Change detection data
Segment Open

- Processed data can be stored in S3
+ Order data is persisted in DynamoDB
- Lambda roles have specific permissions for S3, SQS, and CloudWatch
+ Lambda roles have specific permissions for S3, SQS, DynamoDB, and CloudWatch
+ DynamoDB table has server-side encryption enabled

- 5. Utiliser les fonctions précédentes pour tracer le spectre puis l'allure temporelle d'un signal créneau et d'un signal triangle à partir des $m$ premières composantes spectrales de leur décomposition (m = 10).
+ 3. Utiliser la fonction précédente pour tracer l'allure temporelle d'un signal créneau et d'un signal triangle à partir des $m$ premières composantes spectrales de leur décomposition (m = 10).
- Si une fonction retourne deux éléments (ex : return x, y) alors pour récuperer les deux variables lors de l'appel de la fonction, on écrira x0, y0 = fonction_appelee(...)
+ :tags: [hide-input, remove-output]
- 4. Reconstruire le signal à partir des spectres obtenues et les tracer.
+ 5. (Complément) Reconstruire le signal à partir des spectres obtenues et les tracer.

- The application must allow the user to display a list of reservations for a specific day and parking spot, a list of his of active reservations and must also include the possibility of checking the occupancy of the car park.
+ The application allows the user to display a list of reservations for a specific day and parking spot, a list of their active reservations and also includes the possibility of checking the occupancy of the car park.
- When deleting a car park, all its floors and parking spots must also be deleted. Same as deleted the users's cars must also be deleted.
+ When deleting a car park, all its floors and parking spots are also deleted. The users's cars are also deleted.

Segment Closed
Segment Open

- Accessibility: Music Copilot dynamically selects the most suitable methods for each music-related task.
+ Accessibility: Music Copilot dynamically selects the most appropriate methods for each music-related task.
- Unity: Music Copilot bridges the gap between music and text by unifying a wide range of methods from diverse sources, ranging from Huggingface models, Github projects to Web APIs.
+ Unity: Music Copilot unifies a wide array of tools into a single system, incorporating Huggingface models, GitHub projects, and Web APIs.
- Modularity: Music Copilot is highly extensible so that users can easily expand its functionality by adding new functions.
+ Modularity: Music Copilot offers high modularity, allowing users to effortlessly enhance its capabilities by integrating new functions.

Segment Closed

What the exercise asks:
Print, without alteration, only the lines above between the one holding "- When deleting" and the one holding "cars are also deleted.", inclusive.

Worked solution:
- When deleting a car park, all its floors and parking spots must also be deleted. Same as deleted the users's cars must also be deleted.
+ When deleting a car park, all its floors and parking spots are also deleted. The users's cars are also deleted.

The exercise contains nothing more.